*PROBLEM STATEMENT*
Determine the number of lines in the following entries that hold the word "Space". Give only that number.
:::::
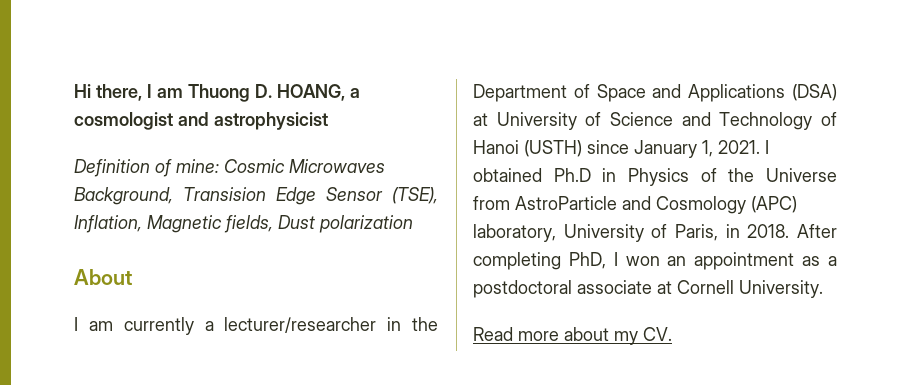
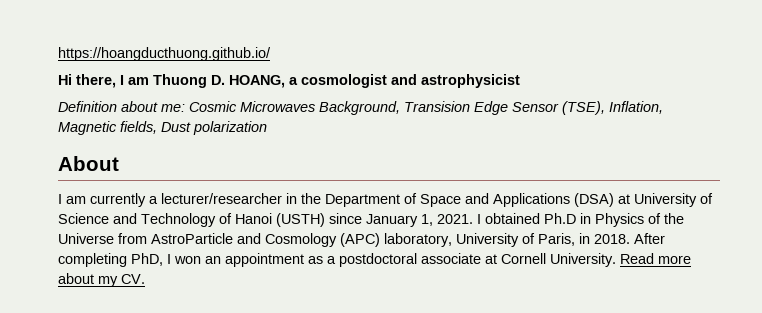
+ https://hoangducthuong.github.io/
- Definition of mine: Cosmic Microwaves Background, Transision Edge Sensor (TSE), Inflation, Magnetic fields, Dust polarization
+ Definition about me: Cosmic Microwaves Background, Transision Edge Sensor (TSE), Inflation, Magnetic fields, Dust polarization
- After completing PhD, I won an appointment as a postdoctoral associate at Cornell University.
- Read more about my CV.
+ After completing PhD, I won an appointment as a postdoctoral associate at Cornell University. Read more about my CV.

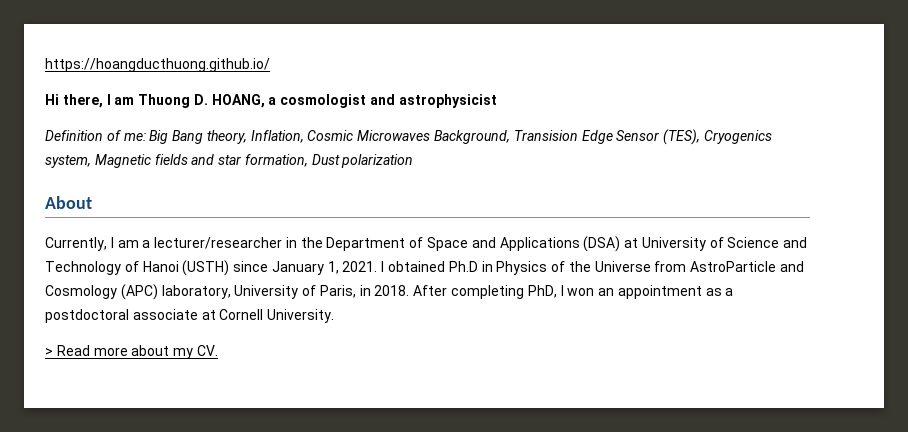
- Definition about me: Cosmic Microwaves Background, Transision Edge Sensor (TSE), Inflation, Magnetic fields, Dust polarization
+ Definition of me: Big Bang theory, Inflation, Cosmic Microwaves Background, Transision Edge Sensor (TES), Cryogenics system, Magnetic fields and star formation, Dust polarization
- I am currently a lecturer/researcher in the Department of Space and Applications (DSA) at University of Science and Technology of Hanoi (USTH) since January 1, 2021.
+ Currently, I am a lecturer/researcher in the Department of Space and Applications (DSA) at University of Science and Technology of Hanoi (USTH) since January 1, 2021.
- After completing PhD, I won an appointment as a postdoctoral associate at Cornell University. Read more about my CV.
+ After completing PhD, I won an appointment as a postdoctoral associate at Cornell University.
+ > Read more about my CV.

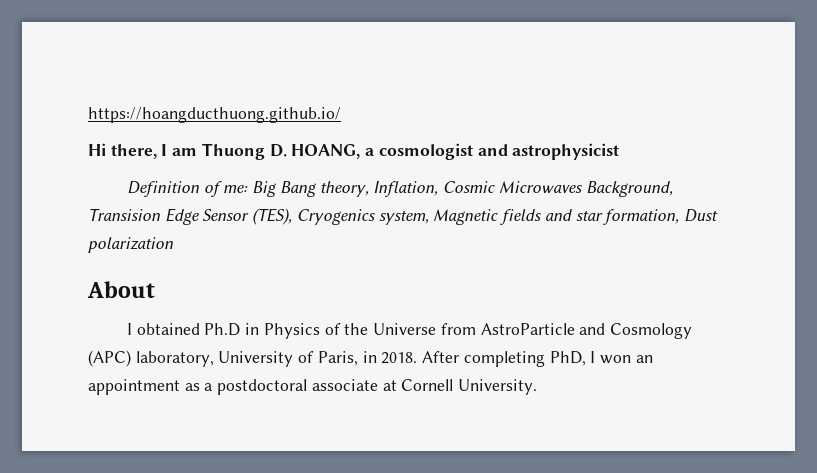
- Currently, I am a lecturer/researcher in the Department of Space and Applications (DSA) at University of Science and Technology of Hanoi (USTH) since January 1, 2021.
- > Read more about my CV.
:::::
*YOUR SOLUTION*
3